15. Labelling, Packaging and Safety
The Seller will ensure that all products are labelled and packed in accordance with
the applicable laws of England the rules, regulations and directives that apply in that
territory, including, but not limited to, those of the European Union and the United
Nations.
16. Indemnity
The Buyer shall indemnify the Seller against all claims, demands, damages,
penalties, costs and expenses arising out of the Seller's performance of the Contract
in accordance with the Buyer's specifications for which the Seller may become liable
by reason of the infringement of any letter patent, registered design, trade mark,
copyright (including design copyright) or any other industrial property right.
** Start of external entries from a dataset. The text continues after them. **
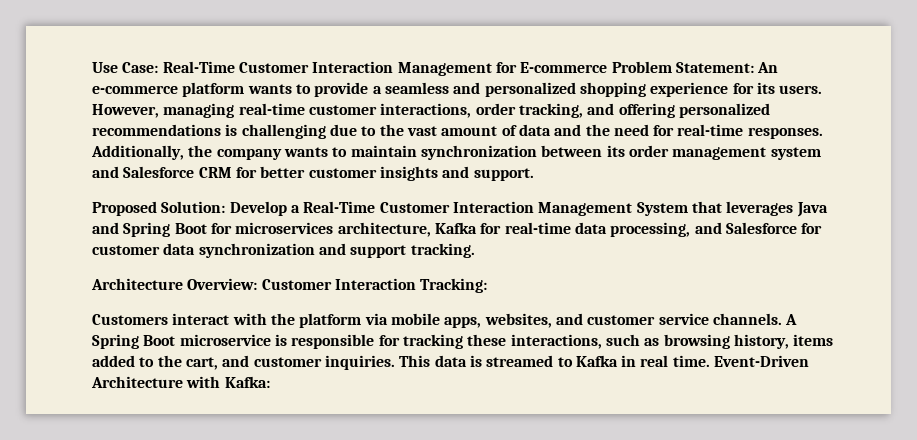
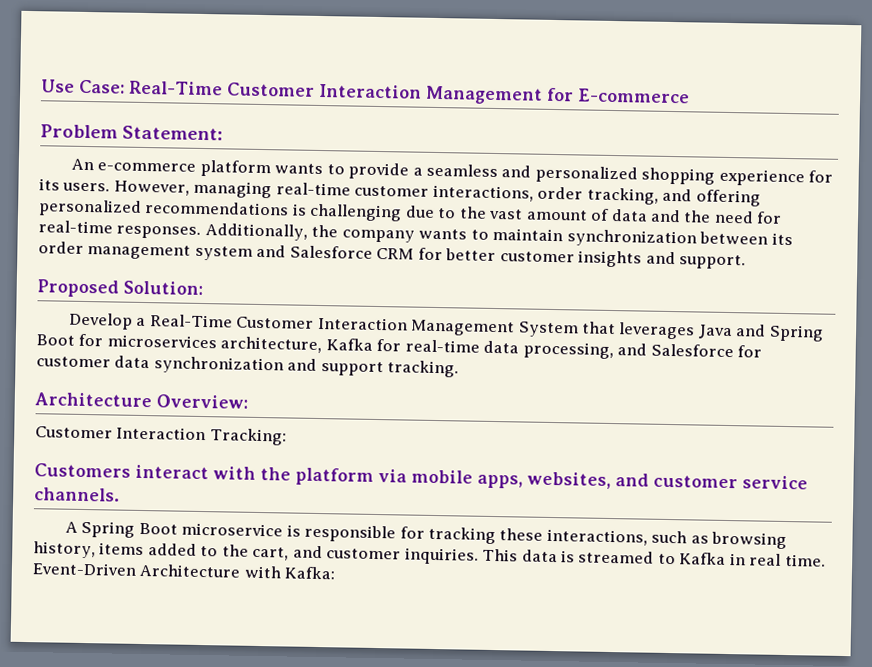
- Use Case: Real-Time Customer Interaction Management for E-commerce Problem Statement: An e-commerce platform wants to provide a seamless and personalized shopping experience for its users.
+ Use Case: Real-Time Customer Interaction Management for E-commerce
+ Problem Statement:
+ An e-commerce platform wants to provide a seamless and personalized shopping experience for its users.
- Proposed Solution: Develop a Real-Time Customer Interaction Management System that leverages Java and Spring Boot for microservices architecture, Kafka for real-time data processing, and Salesforce for customer data synchronization and support tracking.
+ Proposed Solution:
+ Develop a Real-Time Customer Interaction Management System that leverages Java and Spring Boot for microservices architecture, Kafka for real-time data processing, and Salesforce for customer data synchronization and support tracking.
- Architecture Overview: Customer Interaction Tracking:
+ Architecture Overview:
+ Customer Interaction Tracking:
- Customers interact with the platform via mobile apps, websites, and customer service channels. A Spring Boot microservice is responsible for tracking these interactions, such as browsing history, items added to the cart, and customer inquiries.
+ Customers interact with the platform via mobile apps, websites, and customer service channels.
+ A Spring Boot microservice is responsible for tracking these interactions, such as browsing history, items added to the cart, and customer inquiries.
17. Copyright and Confidentiality
The Buyer hereby acknowledges that the copyright in all documents
(including drawings) supplied by the Seller as the Buyer shall vest in the Seller. In no
circumstances whatsoever shall such documents or their contents be used for any
purpose other than that for which they were supplied.
18. Waiver
No waiver by either party in respect of any breach by the other shall operate as a
waiver in respect of any subsequent breach.
19. Severability
Any provisions of these conditions which in any way now or subsequently contravene
the law shall be deemed severable and shall not affect any other provisions herein.
20. Governing Law
Any contract of which these conditions form part shall be governed by the laws of
England and shall be subject to the exclusive jurisdiction of the English courts.
21. Notices
Any notices required to be served hereunder shall be served if sent prepaid
Registered or Recorded delivery post to the last known address of the party to be
served and shall be deemed to be duly served the day following the date of posting
22. Clause headings
The clause headings shall not affect the interpretation of these conditions.